The Bureau of Criminal Investigations Crime Scene Unit (CSU) is an integral part of the Bergen County Sheriff’s Office, as well as the entire law enforcement community of Bergen County. Accomplished in all fields of forensic evidence, the CSU is capable of processing virtually every type of crime scene while serving the 70 municipalities of Bergen County.
The CSU continues to respond to all major crimes investigated by the Bergen County Prosecutor’s Office. The Bergen County Prosecutor’s Office Arson Squad, Fatal Accident Unit, Sex Crimes Unit, and Homicide Squad all utilize CSU when conducting criminal investigations. Additionally, the New Jersey State Police, federal agencies including the Federal Bureau of Investigation, National Transportation Safety Board, Federal Aviation Administration, and many other law enforcement agencies in the tri-state area also depend upon the expertise and experience of CSU personnel.
The Crime Scene Unit’s staff consists of trained professionals in the field of forensics, inclusive of evidence collection, photography, fingerprint processing and crime scene sketching. A civilian support staff also greatly contributes to the day-to-day operations of the CSU. The Bergen County Sheriff's Office-CSU is the largest autonomous crime scene unit in the State of New Jersey.
The major function of CSU operations is the processing of crime scenes for fingerprint evidence, and locating and securing biological and trace evidence. All evidence must be handled and secured in a manner consistent with the requirements for laboratory and/or D.N.A. evaluation. Field investigations also include the use of metal detection devices to locate weapons, bullets, and other types of metal-based evidence. CSU personnel, through the use of L.A.S.E.R. technology and traditional ballistic techniques, also perform projectile trajectory. Advanced photographic techniques can then be used to depict the trajectory path of a bullet.
Personnel are trained in the operation of a Ground Penetrating Radar system. The system has the capability of searching soil to depths of 20 feet below the surface for buried evidence or clandestine grave sites.
Upon completion of field assignments, CSU personnel must then complete necessary in-house support work. Some examples of support work include chemical enhancements of evidence (fingerprints, trace evidence), photography, fingerprint comparison, crime scene sketches and related report writing. CSU personnel are frequently called upon to testify in court as experts in fingerprint identification, as well as for other forensic disciplines.
Another area of the CSU’s responsibility is the handling and processing of submitted evidence, which has been recovered and secured by other law enforcement agencies and submitted to the CSU for processing. Upon completion of the evidence processing, the items are returned to the submitting agency with an associated written report containing the results of the examination.
Numerous agencies in Northern New Jersey depend on this service. Thousands of items are handled each year.

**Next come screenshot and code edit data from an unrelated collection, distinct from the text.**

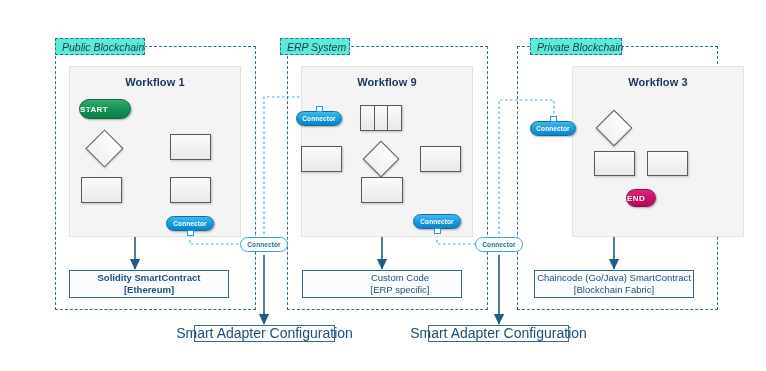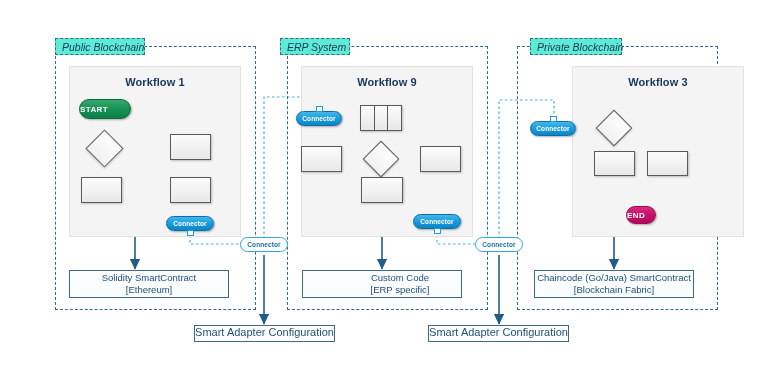--- a/index.html
+++ b/index.html
@@ -285,7 +285,7 @@
   <div class="diamond" style="left:601px;top:115px;width:26px;height:26px;"></div>
   <div class="node" style="left:594px;top:151px;width:41px;height:25px;"></div>
   <div class="node" style="left:647px;top:151px;width:41px;height:25px;"></div>
-  <div class="pill end" style="left:626px;top:206px;width:30px;height:18px;">
+  <div class="pill end" style="left:626px;top:189px;width:30px;height:18px;">
     <span>END</span>
   </div>
 

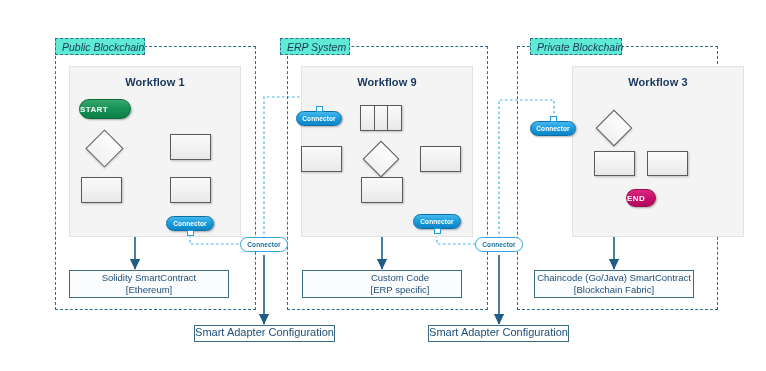--- a/index.html
+++ b/index.html
@@ -232,7 +232,7 @@
     <span class="stub"></span>
   </div>
 
-  <div class="resultbox" style="left:69px;top:270px;width:160px;height:28px;">
+  <div class="resultbox" style="left:69px;top:270px;width:160px;height:28px;font-weight:bold;">
     <span>Solidity SmartContract</span>
     <span>[Ethereum]</span>
   </div>

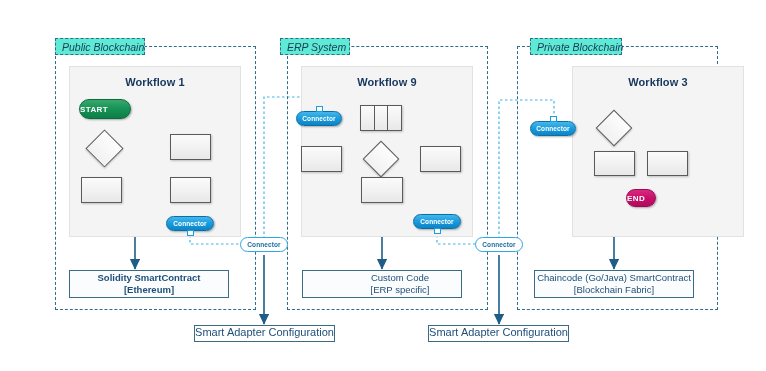--- a/index.html
+++ b/index.html
@@ -148,8 +148,8 @@
     box-sizing:border-box;
     border:1.2px solid #3a6b82;
     background:#ffffff;
-    display:flex;align-items:flex-start;justify-content:center;
-    font-size:11px;color:#1f4e79;
+    display:flex;align-items:flex-end;justify-content:center;
+    font-size:14px;color:#1f4e79;
     white-space:nowrap;
   }
 </style>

Whenever the Bergen County Prosecutor’s Office Arson Squad is called to a fire scene, CSU detectives respond as well. Fire scenes can be difficult and potentially dangerous scenes to process, as the fire-damaged structure itself must be entered in order to process the scene. At times, these investigations are conducted under the most extreme of conditions, including inclement weather, heat, freezing cold, darkness, and occasionally during incidents where the fire has not yet been completely extinguished.
CSU personnel not only conduct photographic examinations at scenes, but also collect evidence, assist with the recovery of human remains and search for fingerprint evidence.
The Bergen County Sheriff’s Office is on-line with the State of New Jersey’s A.F.I.S.. Fingerprints are entered into the terminal for a search of the criminal files in the New Jersey State fingerprint computer systems. Recent updates to the system has enabled the C.S.U. staff to not only search fingerprints but also palm prints. Powerful new search capabilities now include searches of the central biometric files of the Federal Bureau of Investigation (FBI).
Another search engine used by C.S.U. is the Bergen County Sheriff based Automated Fingerprint Identification System. This in-house system maintains hundreds of thousands of fingerprints and palm prints. The known fingerprints and palm prints are obtained from individuals processed by both the Corrections Division and Law Enforcement Division. The palm section of this database rivals the size of the statewide system.